■ EXERCISE GOAL ■
The answer must be the full data, restated word for word, with no pictures in it.

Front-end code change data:
------------------------------------------------

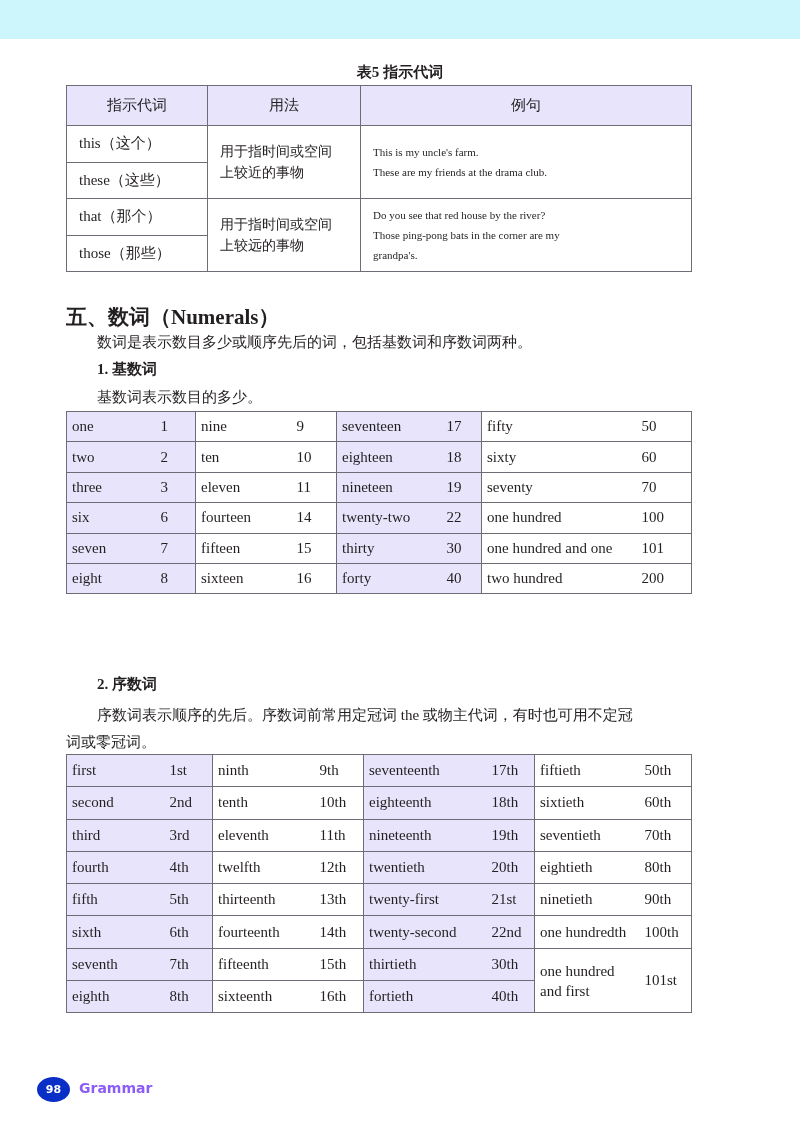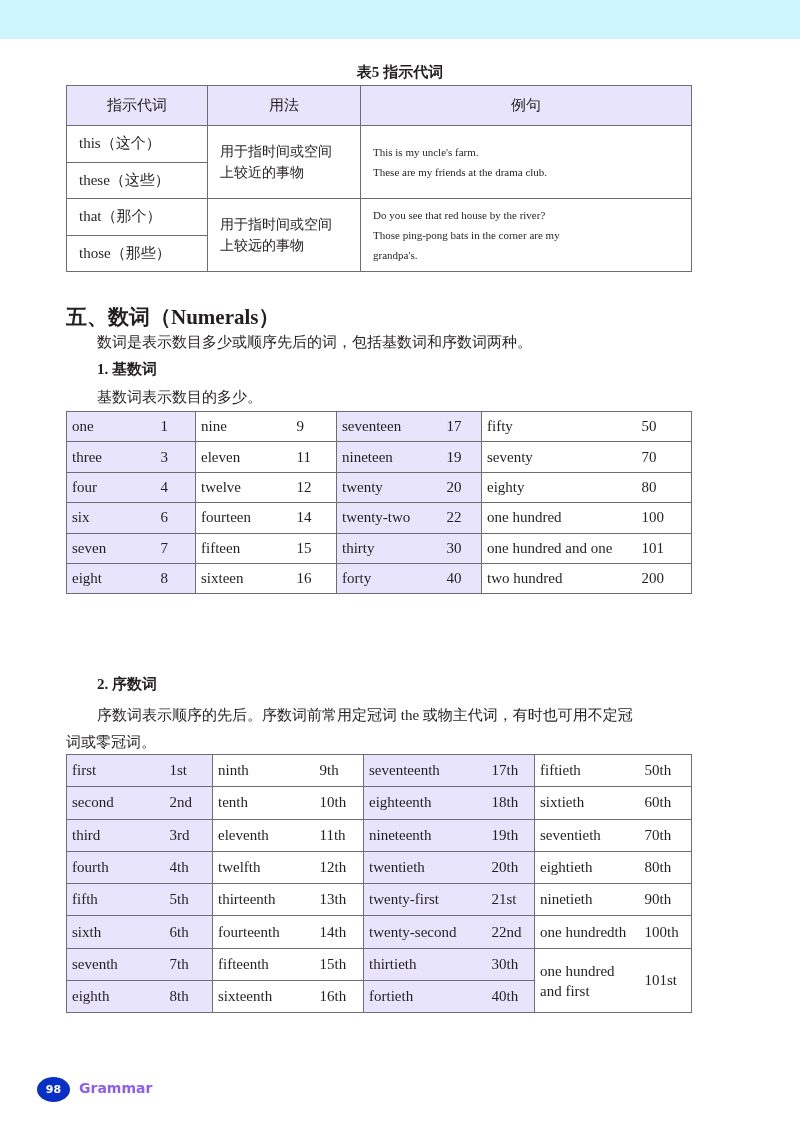--- a/index.html
+++ b/index.html
@@ -118,6 +118,16 @@
         <td class="n">50</td>
       </tr>
       <tr>
+        <td class="w p">two</td>
+        <td class="n p">2</td>
+        <td class="w">ten</td>
+        <td class="n">10</td>
+        <td class="w p">eighteen</td>
+        <td class="n p">18</td>
+        <td class="w">sixty</td>
+        <td class="n">60</td>
+      </tr>
+      <tr>
         <td class="w p">three</td>
         <td class="n p">3</td>
         <td class="w">eleven</td>

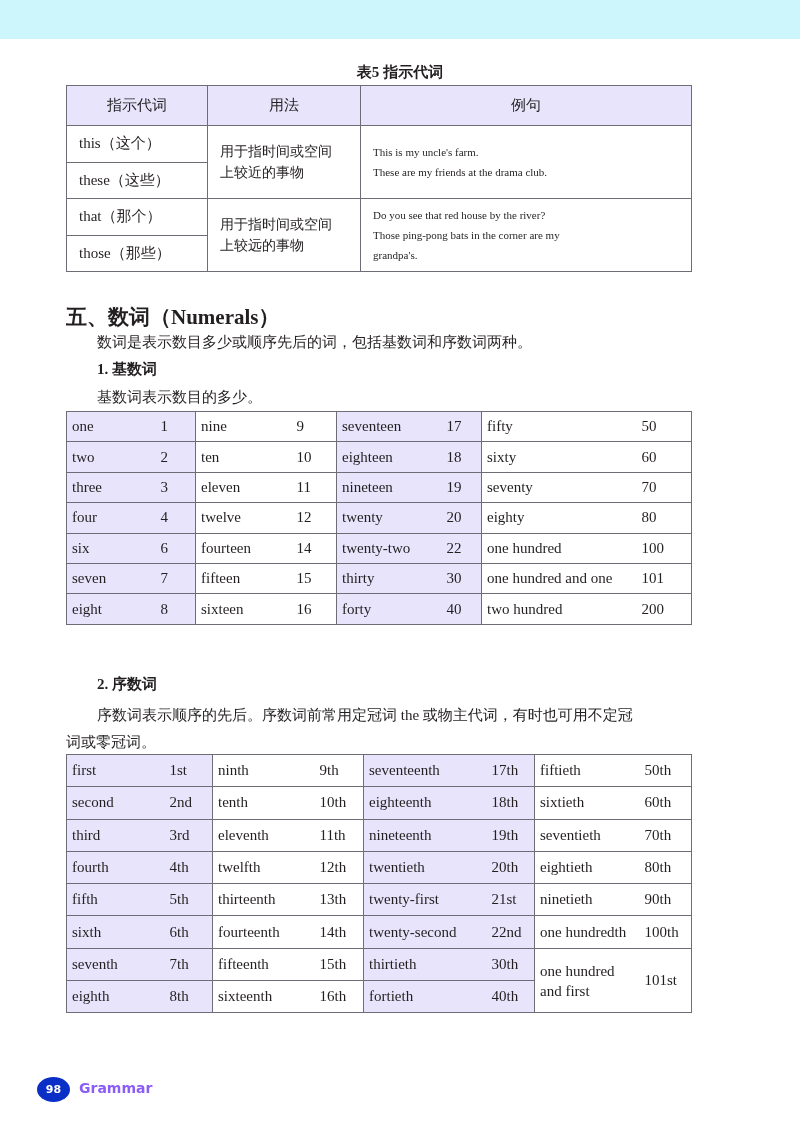--- a/index.html
+++ b/index.html
@@ -138,16 +138,6 @@
         <td class="n">70</td>
       </tr>
       <tr>
-        <td class="w p">four</td>
-        <td class="n p">4</td>
-        <td class="w">twelve</td>
-        <td class="n">12</td>
-        <td class="w p">twenty</td>
-        <td class="n p">20</td>
-        <td class="w">eighty</td>
-        <td class="n">80</td>
-      </tr>
-      <tr>
         <td class="w p">six</td>
         <td class="n p">6</td>
         <td class="w">fourteen</td>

------------------------------------------------

■ YOUR SOLUTION ■
--- a/index.html
+++ b/index.html
@@ -118,6 +118,16 @@
         <td class="n">50</td>
       </tr>
       <tr>
+        <td class="w p">two</td>
+        <td class="n p">2</td>
+        <td class="w">ten</td>
+        <td class="n">10</td>
+        <td class="w p">eighteen</td>
+        <td class="n p">18</td>
+        <td class="w">sixty</td>
+        <td class="n">60</td>
+      </tr>
+      <tr>
         <td class="w p">three</td>
         <td class="n p">3</td>
         <td class="w">eleven</td>

--- a/index.html
+++ b/index.html
@@ -138,16 +138,6 @@
         <td class="n">70</td>
       </tr>
       <tr>
-        <td class="w p">four</td>
-        <td class="n p">4</td>
-        <td class="w">twelve</td>
-        <td class="n">12</td>
-        <td class="w p">twenty</td>
-        <td class="n p">20</td>
-        <td class="w">eighty</td>
-        <td class="n">80</td>
-      </tr>
-      <tr>
         <td class="w p">six</td>
         <td class="n p">6</td>
         <td class="w">fourteen</td>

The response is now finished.